• EXERCISE OBJECTIVE
For this task, every record below must be reproduced exactly.

• DATA SHOWN

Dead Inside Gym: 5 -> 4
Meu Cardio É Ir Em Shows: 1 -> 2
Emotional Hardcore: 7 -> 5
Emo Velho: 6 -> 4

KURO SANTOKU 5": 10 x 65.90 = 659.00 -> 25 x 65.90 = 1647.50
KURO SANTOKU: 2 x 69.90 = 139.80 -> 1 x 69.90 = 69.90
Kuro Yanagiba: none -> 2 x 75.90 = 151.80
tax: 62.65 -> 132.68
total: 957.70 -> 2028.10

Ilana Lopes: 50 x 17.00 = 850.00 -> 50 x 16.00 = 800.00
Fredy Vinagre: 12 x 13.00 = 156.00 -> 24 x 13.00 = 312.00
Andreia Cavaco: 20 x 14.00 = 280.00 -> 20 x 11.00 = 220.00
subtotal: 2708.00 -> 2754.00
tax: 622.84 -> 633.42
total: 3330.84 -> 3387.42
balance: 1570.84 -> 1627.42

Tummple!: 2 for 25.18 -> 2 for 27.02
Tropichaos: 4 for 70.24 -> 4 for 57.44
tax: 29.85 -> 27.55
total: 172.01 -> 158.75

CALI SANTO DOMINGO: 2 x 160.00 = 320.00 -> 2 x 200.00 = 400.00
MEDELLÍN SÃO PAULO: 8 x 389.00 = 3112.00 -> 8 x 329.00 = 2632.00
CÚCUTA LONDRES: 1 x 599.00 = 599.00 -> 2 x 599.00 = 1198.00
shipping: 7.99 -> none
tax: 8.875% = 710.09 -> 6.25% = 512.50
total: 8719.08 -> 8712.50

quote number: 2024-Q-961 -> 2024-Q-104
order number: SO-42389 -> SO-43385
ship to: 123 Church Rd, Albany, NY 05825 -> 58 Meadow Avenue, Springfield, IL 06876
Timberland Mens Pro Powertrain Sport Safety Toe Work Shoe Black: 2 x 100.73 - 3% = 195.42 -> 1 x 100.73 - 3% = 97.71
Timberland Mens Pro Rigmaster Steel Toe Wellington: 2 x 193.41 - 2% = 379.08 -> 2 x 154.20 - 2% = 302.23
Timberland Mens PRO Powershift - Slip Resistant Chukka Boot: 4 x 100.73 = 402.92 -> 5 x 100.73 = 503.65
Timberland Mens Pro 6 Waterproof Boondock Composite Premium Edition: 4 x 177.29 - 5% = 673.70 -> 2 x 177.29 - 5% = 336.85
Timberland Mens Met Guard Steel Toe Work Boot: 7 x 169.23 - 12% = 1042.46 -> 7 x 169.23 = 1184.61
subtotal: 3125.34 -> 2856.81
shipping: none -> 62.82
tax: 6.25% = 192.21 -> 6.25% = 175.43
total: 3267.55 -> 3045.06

• EXERCISE RESULT
Dead Inside Gym: 5 -> 4
Meu Cardio É Ir Em Shows: 1 -> 2
Emotional Hardcore: 7 -> 5
Emo Velho: 6 -> 4

KURO SANTOKU 5": 10 x 65.90 = 659.00 -> 25 x 65.90 = 1647.50
KURO SANTOKU: 2 x 69.90 = 139.80 -> 1 x 69.90 = 69.90
Kuro Yanagiba: none -> 2 x 75.90 = 151.80
tax: 62.65 -> 132.68
total: 957.70 -> 2028.10

Ilana Lopes: 50 x 17.00 = 850.00 -> 50 x 16.00 = 800.00
Fredy Vinagre: 12 x 13.00 = 156.00 -> 24 x 13.00 = 312.00
Andreia Cavaco: 20 x 14.00 = 280.00 -> 20 x 11.00 = 220.00
subtotal: 2708.00 -> 2754.00
tax: 622.84 -> 633.42
total: 3330.84 -> 3387.42
balance: 1570.84 -> 1627.42

Tummple!: 2 for 25.18 -> 2 for 27.02
Tropichaos: 4 for 70.24 -> 4 for 57.44
tax: 29.85 -> 27.55
total: 172.01 -> 158.75

CALI SANTO DOMINGO: 2 x 160.00 = 320.00 -> 2 x 200.00 = 400.00
MEDELLÍN SÃO PAULO: 8 x 389.00 = 3112.00 -> 8 x 329.00 = 2632.00
CÚCUTA LONDRES: 1 x 599.00 = 599.00 -> 2 x 599.00 = 1198.00
shipping: 7.99 -> none
tax: 8.875% = 710.09 -> 6.25% = 512.50
total: 8719.08 -> 8712.50

quote number: 2024-Q-961 -> 2024-Q-104
order number: SO-42389 -> SO-43385
ship to: 123 Church Rd, Albany, NY 05825 -> 58 Meadow Avenue, Springfield, IL 06876
Timberland Mens Pro Powertrain Sport Safety Toe Work Shoe Black: 2 x 100.73 - 3% = 195.42 -> 1 x 100.73 - 3% = 97.71
Timberland Mens Pro Rigmaster Steel Toe Wellington: 2 x 193.41 - 2% = 379.08 -> 2 x 154.20 - 2% = 302.23
Timberland Mens PRO Powershift - Slip Resistant Chukka Boot: 4 x 100.73 = 402.92 -> 5 x 100.73 = 503.65
Timberland Mens Pro 6 Waterproof Boondock Composite Premium Edition: 4 x 177.29 - 5% = 673.70 -> 2 x 177.29 - 5% = 336.85
Timberland Mens Met Guard Steel Toe Work Boot: 7 x 169.23 - 12% = 1042.46 -> 7 x 169.23 = 1184.61
subtotal: 3125.34 -> 2856.81
shipping: none -> 62.82
tax: 6.25% = 192.21 -> 6.25% = 175.43
total: 3267.55 -> 3045.06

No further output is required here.